*What you will do*
Starting with the line that contains "- Calls the Notify", copy out each line through the end of the entries below, exactly as written, and nothing else.

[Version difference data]
* * *

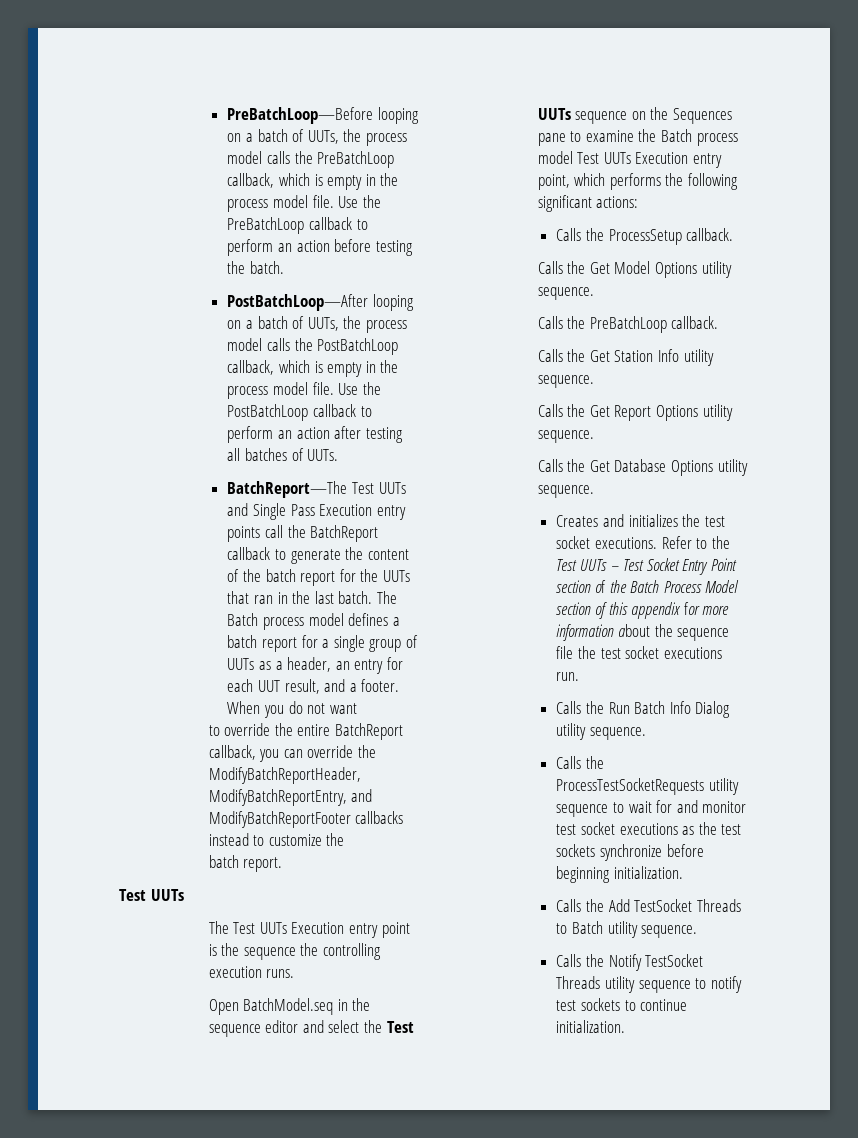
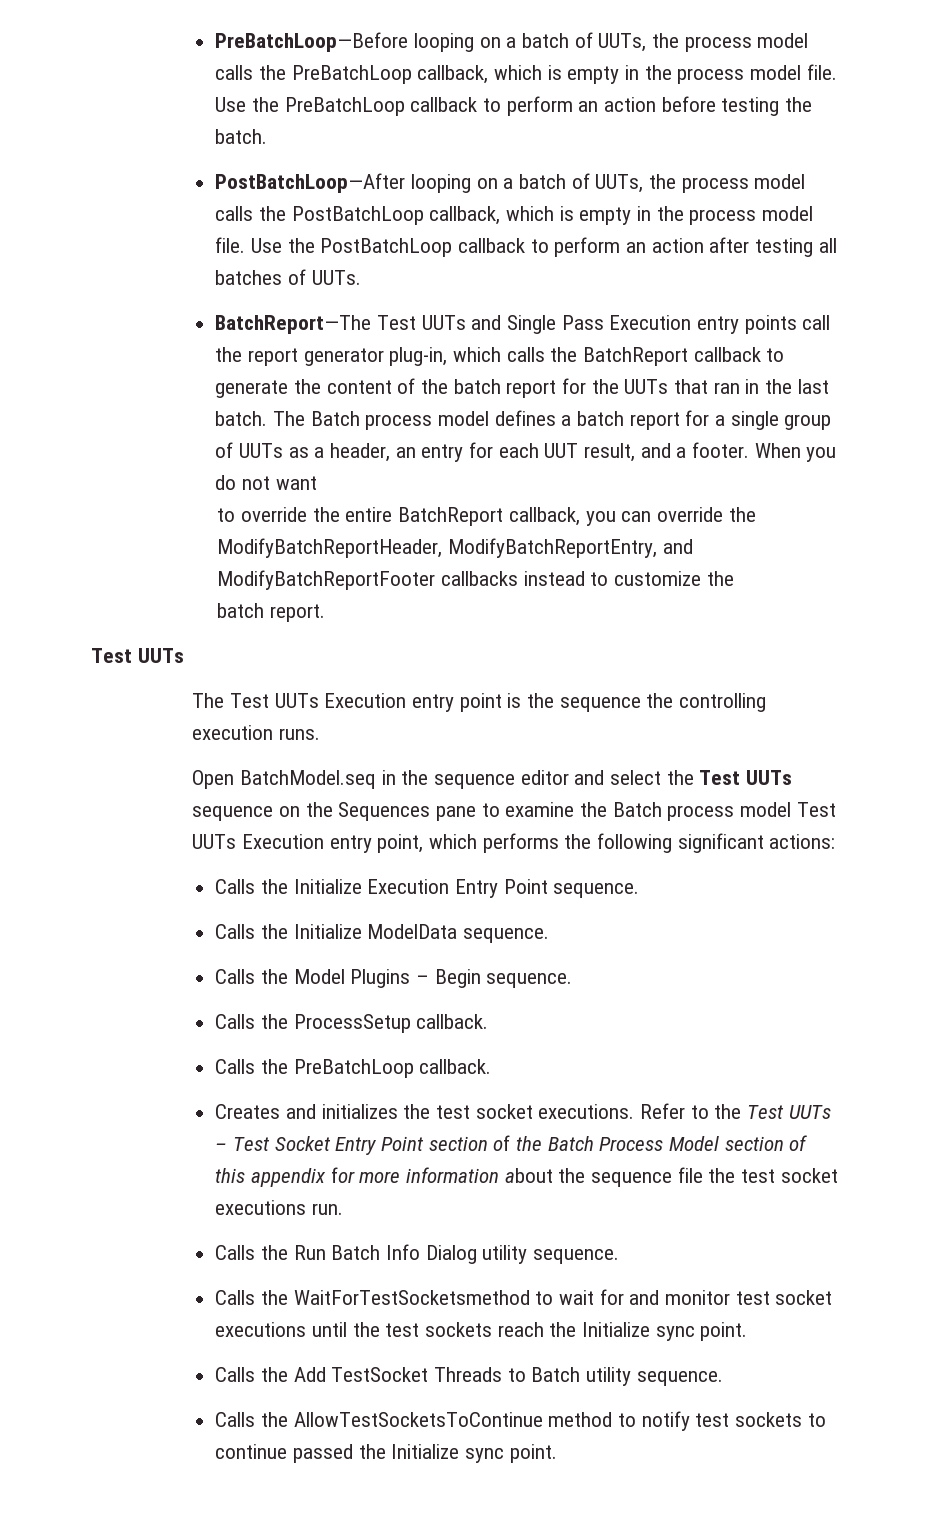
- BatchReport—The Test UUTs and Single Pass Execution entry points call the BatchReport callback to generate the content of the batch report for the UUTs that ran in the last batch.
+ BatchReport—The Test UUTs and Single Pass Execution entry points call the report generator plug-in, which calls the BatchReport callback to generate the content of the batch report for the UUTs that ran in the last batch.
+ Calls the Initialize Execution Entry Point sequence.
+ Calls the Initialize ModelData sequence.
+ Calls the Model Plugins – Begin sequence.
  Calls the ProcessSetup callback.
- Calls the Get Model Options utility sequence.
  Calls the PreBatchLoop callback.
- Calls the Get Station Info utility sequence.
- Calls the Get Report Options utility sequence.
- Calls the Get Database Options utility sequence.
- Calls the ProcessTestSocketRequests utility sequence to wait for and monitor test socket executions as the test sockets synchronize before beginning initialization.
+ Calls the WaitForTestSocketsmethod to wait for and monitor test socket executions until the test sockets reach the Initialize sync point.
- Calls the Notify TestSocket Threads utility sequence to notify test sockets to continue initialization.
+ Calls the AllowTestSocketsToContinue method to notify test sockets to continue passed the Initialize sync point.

* * *

*Response*
- Calls the Notify TestSocket Threads utility sequence to notify test sockets to continue initialization.
+ Calls the AllowTestSocketsToContinue method to notify test sockets to continue passed the Initialize sync point.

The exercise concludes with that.